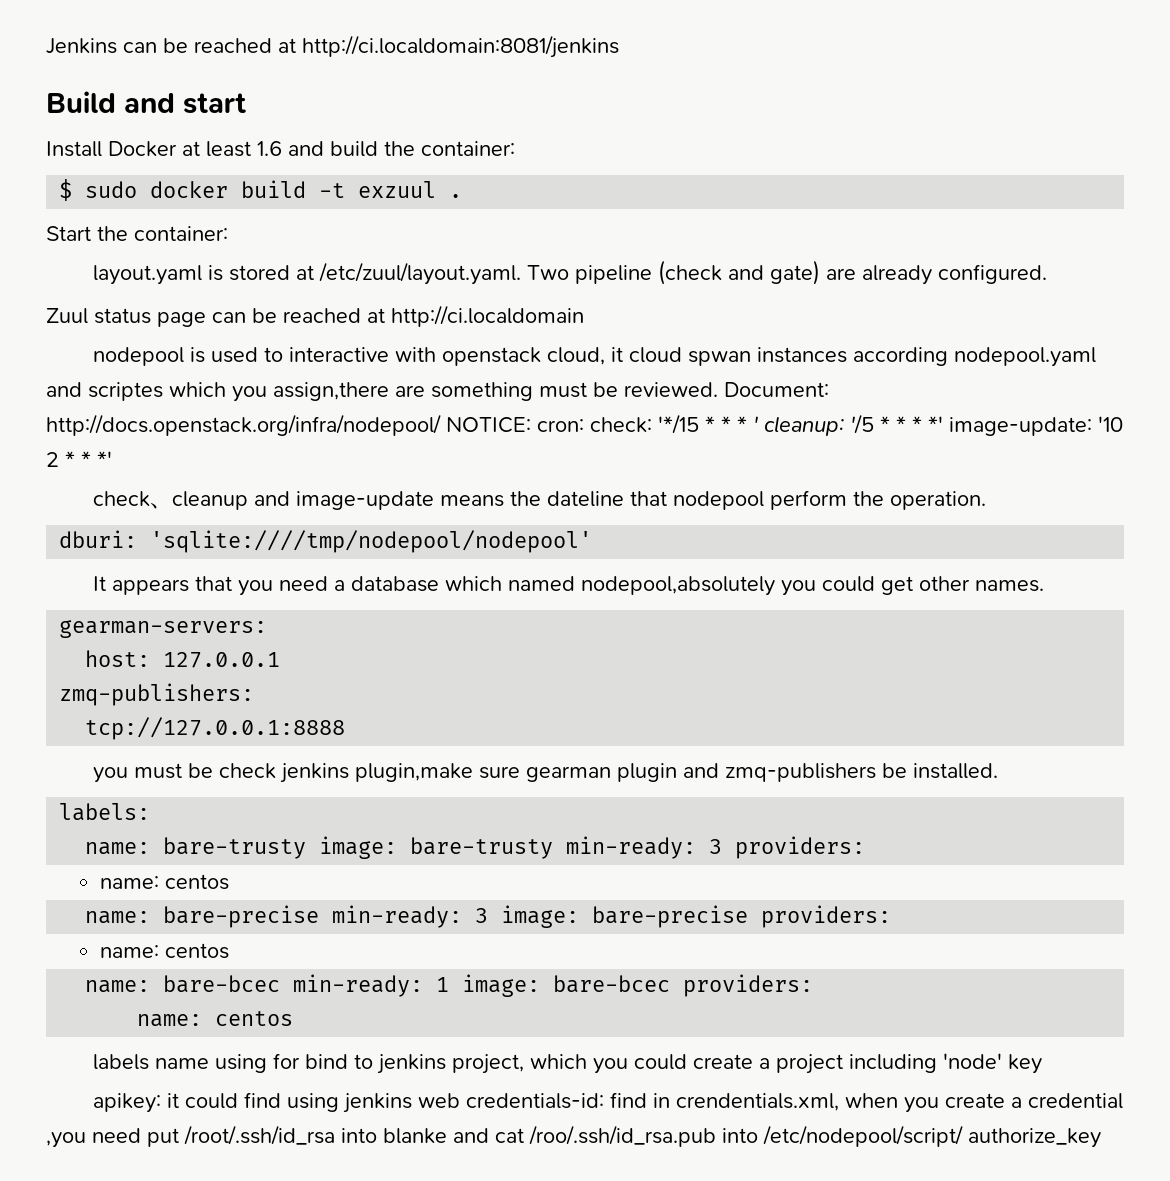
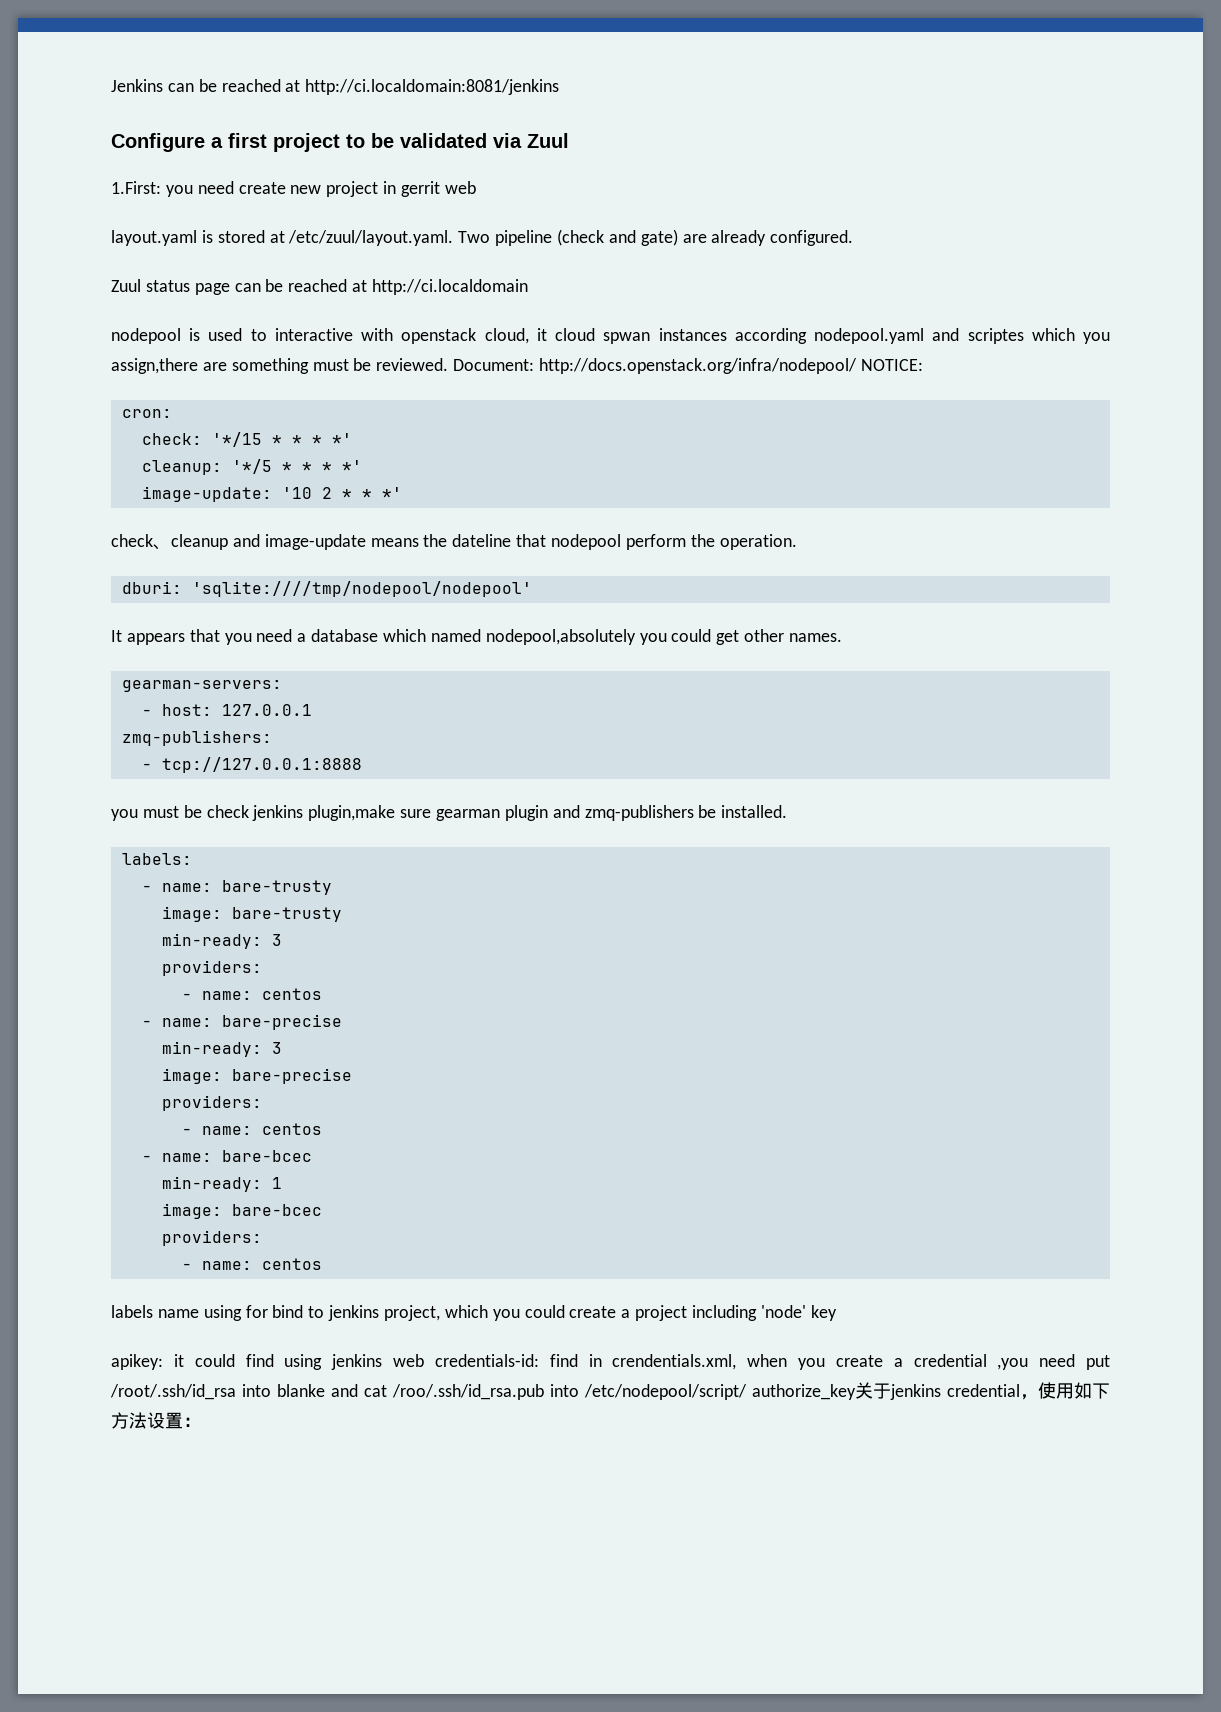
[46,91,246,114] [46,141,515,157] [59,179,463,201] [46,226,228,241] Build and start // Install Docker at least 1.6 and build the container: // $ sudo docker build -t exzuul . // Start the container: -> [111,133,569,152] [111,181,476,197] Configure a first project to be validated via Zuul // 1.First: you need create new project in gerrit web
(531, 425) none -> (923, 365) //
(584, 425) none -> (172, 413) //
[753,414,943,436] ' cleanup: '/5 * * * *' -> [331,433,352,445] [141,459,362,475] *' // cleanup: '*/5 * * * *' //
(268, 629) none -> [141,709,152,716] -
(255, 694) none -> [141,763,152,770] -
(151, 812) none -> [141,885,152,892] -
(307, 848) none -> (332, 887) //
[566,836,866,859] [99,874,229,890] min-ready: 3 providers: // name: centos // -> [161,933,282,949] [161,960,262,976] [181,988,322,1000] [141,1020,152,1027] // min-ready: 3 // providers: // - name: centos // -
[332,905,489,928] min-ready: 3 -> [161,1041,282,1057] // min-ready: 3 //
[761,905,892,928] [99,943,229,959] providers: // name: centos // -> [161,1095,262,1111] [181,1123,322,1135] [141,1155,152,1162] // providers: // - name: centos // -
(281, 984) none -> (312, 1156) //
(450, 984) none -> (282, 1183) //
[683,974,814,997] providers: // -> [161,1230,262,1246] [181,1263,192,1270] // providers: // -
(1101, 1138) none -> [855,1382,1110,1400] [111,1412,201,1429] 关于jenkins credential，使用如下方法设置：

==

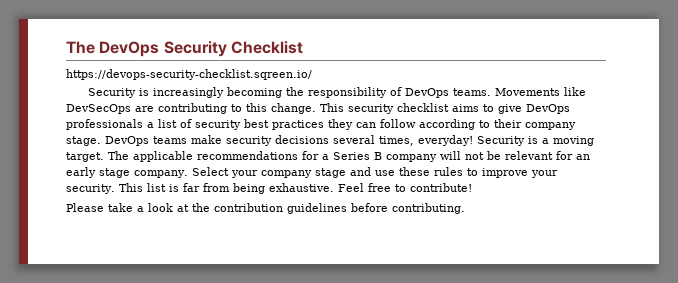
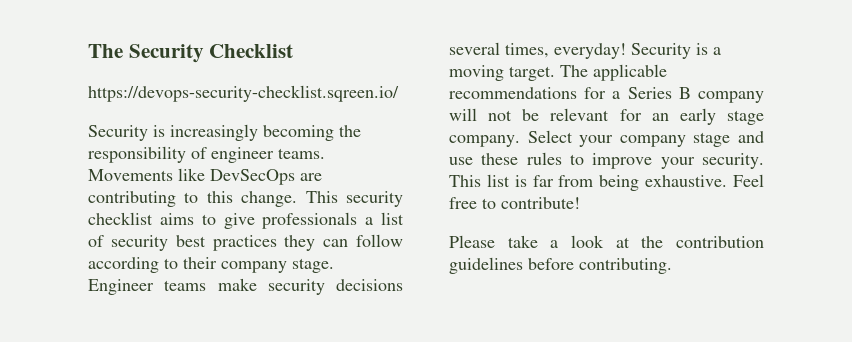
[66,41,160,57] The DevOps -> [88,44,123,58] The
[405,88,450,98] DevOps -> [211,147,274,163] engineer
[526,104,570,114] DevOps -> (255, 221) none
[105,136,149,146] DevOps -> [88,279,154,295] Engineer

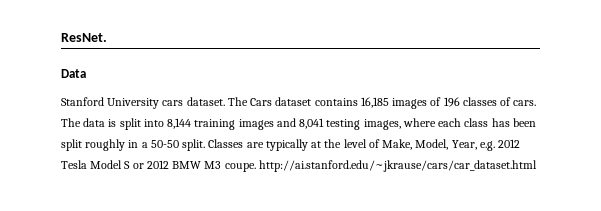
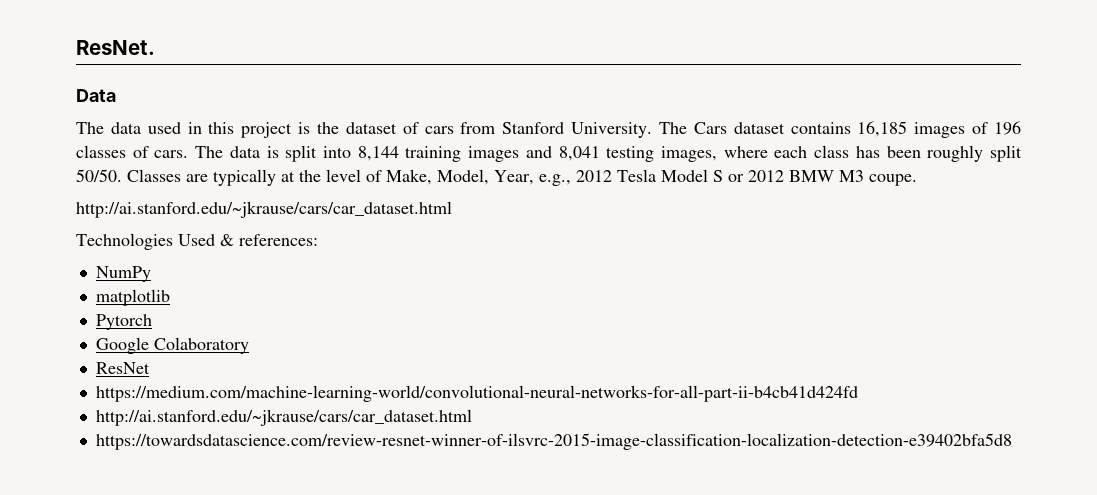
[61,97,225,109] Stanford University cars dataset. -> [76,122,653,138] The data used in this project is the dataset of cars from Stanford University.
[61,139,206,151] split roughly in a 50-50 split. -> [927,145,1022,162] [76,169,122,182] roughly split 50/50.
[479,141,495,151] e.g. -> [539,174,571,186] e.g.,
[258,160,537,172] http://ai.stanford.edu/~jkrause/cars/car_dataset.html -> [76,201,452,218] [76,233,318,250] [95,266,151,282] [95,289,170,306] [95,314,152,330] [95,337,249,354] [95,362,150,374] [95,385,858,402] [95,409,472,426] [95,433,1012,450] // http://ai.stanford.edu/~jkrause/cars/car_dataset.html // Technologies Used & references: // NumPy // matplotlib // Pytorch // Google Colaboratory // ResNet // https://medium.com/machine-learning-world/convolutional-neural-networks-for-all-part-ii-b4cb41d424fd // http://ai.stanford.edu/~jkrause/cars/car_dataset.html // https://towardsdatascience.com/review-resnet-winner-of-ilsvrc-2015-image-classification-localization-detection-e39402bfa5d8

#### The task:
Starting with the line above that holds "[46,91,246,114] [46,141,515,157] [59,179,463,201]" and stopping with the line that holds "[683,974,814,997] providers: //", reproduce each line exactly, omitting all other lines.

#### Written solution:
[46,91,246,114] [46,141,515,157] [59,179,463,201] [46,226,228,241] Build and start // Install Docker at least 1.6 and build the container: // $ sudo docker build -t exzuul . // Start the container: -> [111,133,569,152] [111,181,476,197] Configure a first project to be validated via Zuul // 1.First: you need create new project in gerrit web
(531, 425) none -> (923, 365) //
(584, 425) none -> (172, 413) //
[753,414,943,436] ' cleanup: '/5 * * * *' -> [331,433,352,445] [141,459,362,475] *' // cleanup: '*/5 * * * *' //
(268, 629) none -> [141,709,152,716] -
(255, 694) none -> [141,763,152,770] -
(151, 812) none -> [141,885,152,892] -
(307, 848) none -> (332, 887) //
[566,836,866,859] [99,874,229,890] min-ready: 3 providers: // name: centos // -> [161,933,282,949] [161,960,262,976] [181,988,322,1000] [141,1020,152,1027] // min-ready: 3 // providers: // - name: centos // -
[332,905,489,928] min-ready: 3 -> [161,1041,282,1057] // min-ready: 3 //
[761,905,892,928] [99,943,229,959] providers: // name: centos // -> [161,1095,262,1111] [181,1123,322,1135] [141,1155,152,1162] // providers: // - name: centos // -
(281, 984) none -> (312, 1156) //
(450, 984) none -> (282, 1183) //
[683,974,814,997] providers: // -> [161,1230,262,1246] [181,1263,192,1270] // providers: // -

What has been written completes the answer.